Friday random hydrology news
Journal of Hydrology published a rather odd authors testimonials webpage. The testimonials are just one sentence snippets from a variety of authors (e.g. ”Quality reviewing and speed of processing” – China). Strangely, the author’s country is posted immediately after each testimonial; nearly all come from Chinese, Indian, and Iranian authors. I wonder if JoH is targeting authors specifically from these countries.
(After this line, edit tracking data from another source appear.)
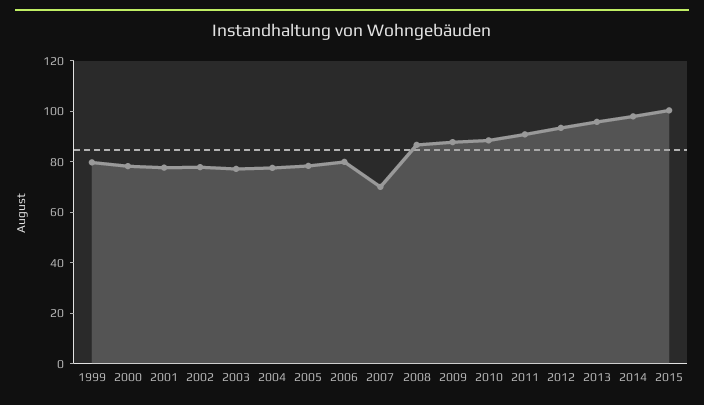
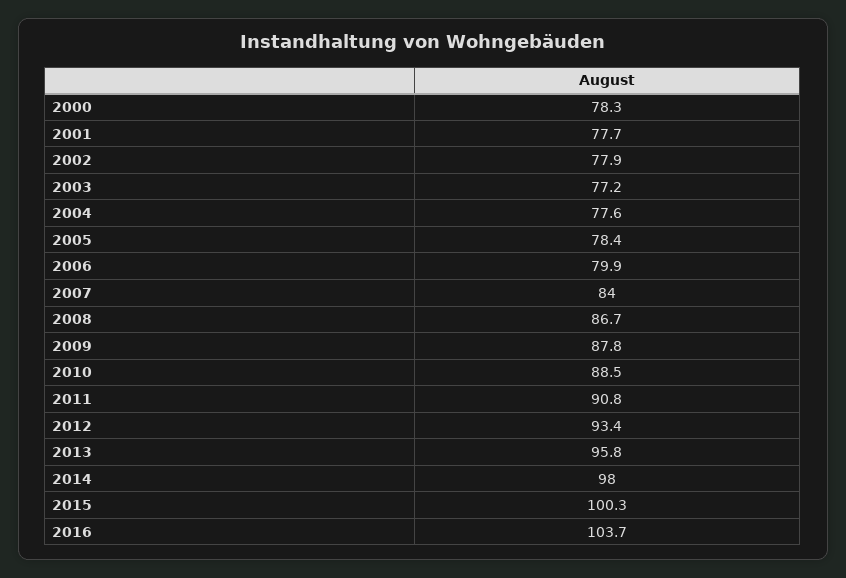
1999: 80 -> none
2007: 70 -> 84
2016: none -> 103.7

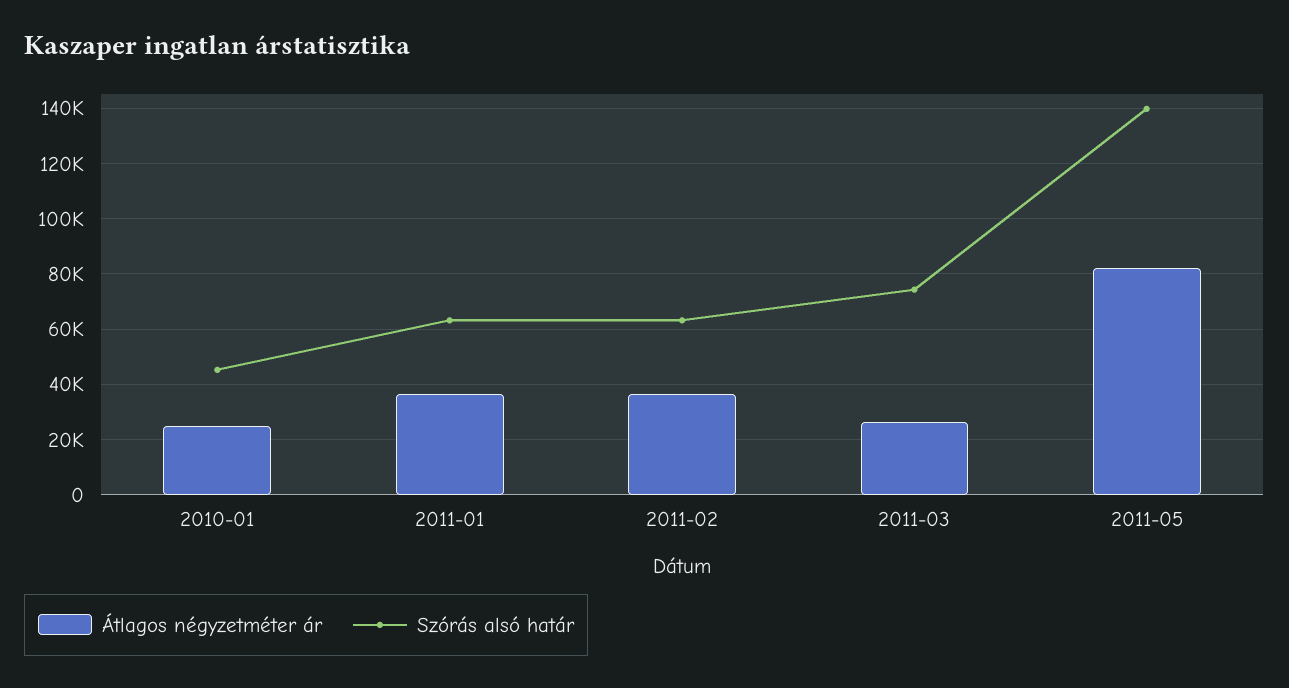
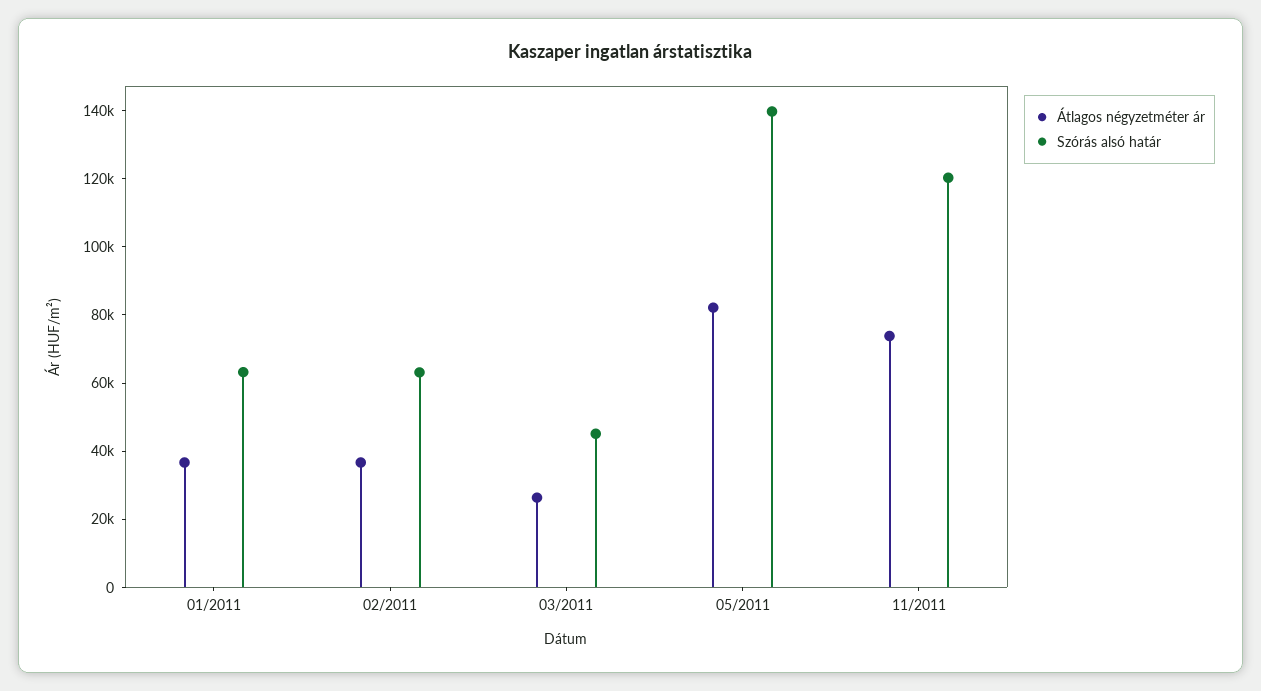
Átlagos négyzetméter ár, 2010-01: 25000 -> none
Szórás alsó határ, 2010-01: 45000 -> none
Szórás alsó határ, 2011-03: 75000 -> 45000
Átlagos négyzetméter ár, 11/2011: none -> 75000
Szórás alsó határ, 11/2011: none -> 120000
Former Director of Utah Water Research Lab Dies from COVID-19. L. Douglas James authored a paper in Volume 1 Issue 1 of Water Resources Research (1965). Here’s the abstract:
A workable procedure is devised for incorporating optimal amounts of nonstructural measures in flood‐control planning, determining proper project timing, and providing review as new developments unfold. Optimality is based on the economic efficiency criterion, or minimizing the sum of the four flood control cost components: flood damage, structural measure cost, the cost of floodproofing, and the cost of land use adjustment. Optimum timing is estimated by minimizing independently the total cost in successive 10‐year stages. Periodic review is obtained as the plan for each upcoming stage is reviewed before it is applied. The technique was used to analyze a small watershed in Sacramento County, California, and it produced a flood‐control program significantly less costly than that obtained by current procedures. Structural measures for flood control were found most applicable at the two extremes of extensive agricultural or urban damages. Nonstructural measures were favored in situations involving rapidly expanding urban development suffering fairly frequent flooding or unusually costly structural measure construction. Residual flood damages were found to increase with time even after the optimum combination of structural and nonstructural measures was applied.